Um, I’m not sure. It’s not like it’s… it’s kind of just the sound of us playing, and we have the same influences as a lot of bands. You know, Black Sabbath, Velvet Underground, The Stooges and stuff. It just comes out differently in different people, and this is the way we play and sing. Bands now, I’m not sure. I’m sure they still like the same kind of stuff, but there are a few more influences thrown in. I’m not sure.

What are your thoughts on the alternative rock scene these days, and how it has evolved from the time when Dinosaur Jr was first making waves?
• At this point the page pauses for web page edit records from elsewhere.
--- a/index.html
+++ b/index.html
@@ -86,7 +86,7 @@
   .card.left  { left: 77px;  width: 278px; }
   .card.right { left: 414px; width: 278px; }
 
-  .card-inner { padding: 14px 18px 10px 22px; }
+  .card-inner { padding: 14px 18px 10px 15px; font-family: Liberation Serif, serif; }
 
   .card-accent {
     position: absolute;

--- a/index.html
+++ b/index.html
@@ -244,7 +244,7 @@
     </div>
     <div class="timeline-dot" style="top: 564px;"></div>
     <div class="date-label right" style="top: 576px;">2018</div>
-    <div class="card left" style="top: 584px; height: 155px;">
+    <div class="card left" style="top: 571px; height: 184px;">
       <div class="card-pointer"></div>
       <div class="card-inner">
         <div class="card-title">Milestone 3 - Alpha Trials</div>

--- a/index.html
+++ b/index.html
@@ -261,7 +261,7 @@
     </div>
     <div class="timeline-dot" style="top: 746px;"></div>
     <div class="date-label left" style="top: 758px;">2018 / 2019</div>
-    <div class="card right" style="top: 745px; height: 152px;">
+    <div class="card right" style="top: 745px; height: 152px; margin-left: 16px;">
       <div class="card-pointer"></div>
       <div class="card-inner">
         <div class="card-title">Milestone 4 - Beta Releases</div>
People keep going and sort of express themselves. It just changes how… Being the first thing, you know we went through CDs; they were really weird when they came out, and now it’s strange how you can download everything for free. There are always a lot of hurdles I guess, in a way. But people play music if they really feel the need to, I guess.
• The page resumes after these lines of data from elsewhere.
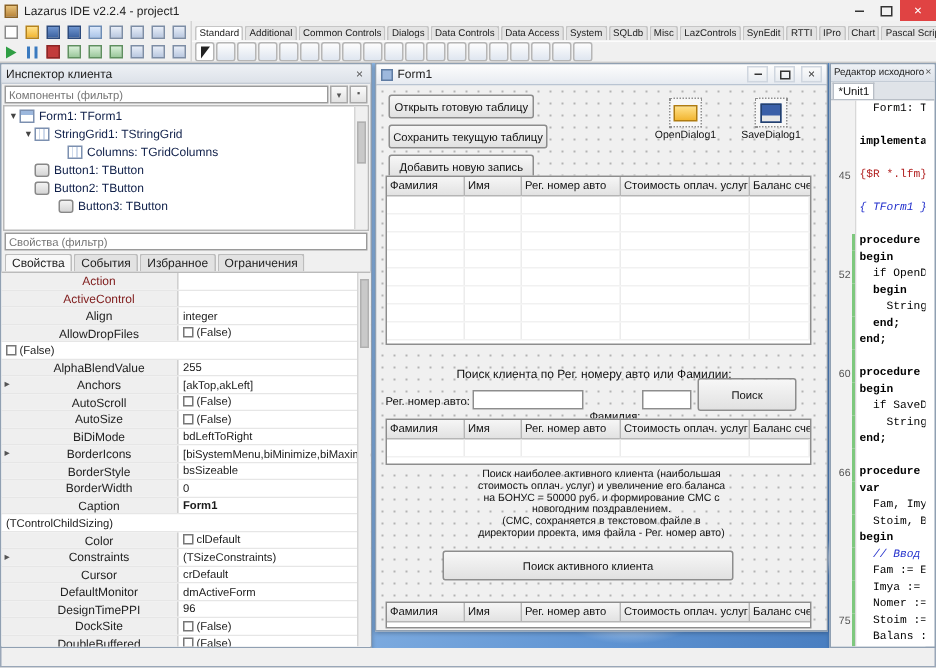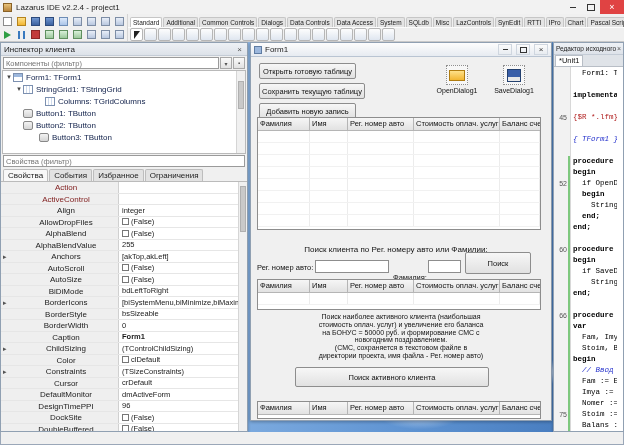--- a/index.html
+++ b/index.html
@@ -353,7 +353,6 @@
               </span>
             </div>
             <div class="prop-row">
-              <span class="prop-name">AlphaBlend</span>
               <span class="prop-value">
                 <i class="prop-check"></i>
                 <span class="pv-text">(False)</span>

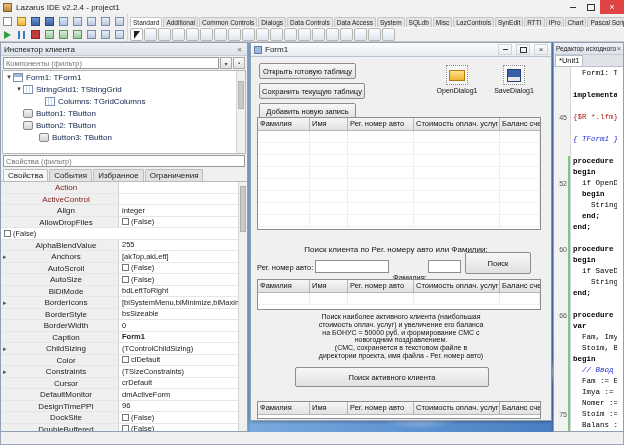--- a/index.html
+++ b/index.html
@@ -415,7 +415,6 @@
               </span>
             </div>
             <div class="prop-row">
-              <span class="prop-name"><i class="prop-exp">▸</i>ChildSizing</span>
               <span class="prop-value">
                 <span class="pv-text">(TControlChildSizing)</span>
               </span>

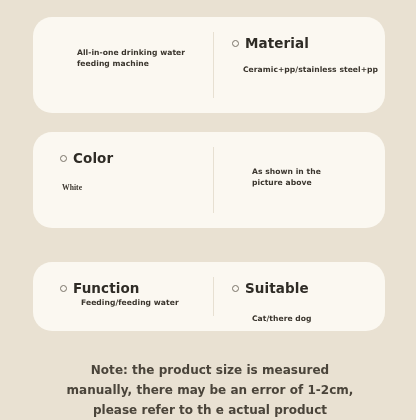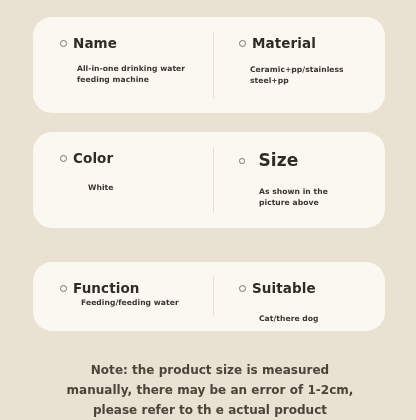--- a/index.html
+++ b/index.html
@@ -139,10 +139,6 @@
   <div class="card" id="card-1">
 
     <div class="col col-left">
-      <div class="head">
-        <span class="bullet bullet-std"></span>
-        <span class="head-label size-std">Name</span>
-      </div>
       <div class="value v-indent-a narrow-wrap">All-in-one drinking water feeding machine</div>
     </div>
 

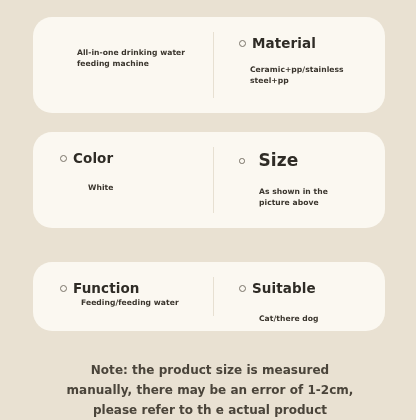--- a/index.html
+++ b/index.html
@@ -52,7 +52,7 @@
   }
   .col-right {
     width: 172px;
-    padding-left: 26px;
+    padding-left: 19px;
     padding-top: 19px;
   }
 

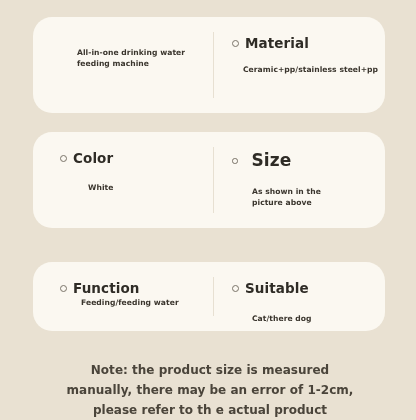--- a/index.html
+++ b/index.html
@@ -165,10 +165,6 @@
 
     <div class="col col-right">
       <div class="divider"></div>
-      <div class="head">
-        <span class="bullet bullet-small"></span>
-        <span class="head-label size-big">Size</span>
-      </div>
       <div class="value v-indent-d narrow-wrap" style="max-width:92px;">As shown in the picture above</div>
     </div>
 

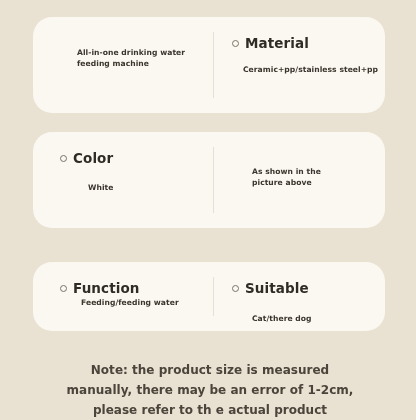--- a/index.html
+++ b/index.html
@@ -110,7 +110,7 @@
 
   .v-indent-a { margin-top: 11px; margin-left: 17px; }
   .v-indent-b { margin-top: 12px; margin-left: 11px; }
-  .v-indent-c { margin-top: 15px; margin-left: 28px; }
+  .v-indent-c { margin-top: 15px; margin-left: 2px; font-family: Liberation Serif, serif; }
   .v-indent-d { margin-top: 15px; margin-left: 20px; }
   .v-indent-e { margin-left: 21px; }
   .v-indent-f { margin-top: 16px; margin-left: 20px; }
You’re a very versatile performer style-wise, but your flexibility also shines through in your ability to switch between instruments. When Dinosaur Jr first started you were on the drums, then changed to guitar, and you’ve also composed on the electric piano for The Fog. Have you been trained on these instruments, or did you just pick them up as you went?

I had some drum lessons when I was a kid. It’s more fun for me to play drums. Guitar I haven’t had lessons really, maybe a couple when I was really young, but it didn’t stick too well and I switched to drums. Piano I’m really bad at; I definitely haven’t had any lessons on that. I’ve had some saxophone lessons, but I don’t play that. There are a lot of instruments I’d like to be able to play, but I know I won’t because I can’t find the time to practise. It would be cool to get better and better at piano, maybe have some lessons.

For sure.  Well, you’ve had a very consistent career – even when Dinosaur Jr disbanded, you kept busy with solo projects, guest appearances and producing for artists like The Lemonheads. What is next for you? Do you ever think it would be nice to just stop and take a break?

I’ve got some Dino shows this summer, and probably some other shows in the fall, so other than that, try to work on a new Dinosaur album I guess. I don’t plan too far ahead, so I don’t know. I have a few things blocked out; you know, a few weeks here or there to take off.

Any chance of seeing you back in Australia some time soon?

I don’t know, I’ve heard some talk, but I’m not sure.

Just to finish up, I read that you’re an avid golfer. Was there ever any thought of taking that path professionally?

No way. I’m sort of a choker when the pressure’s on.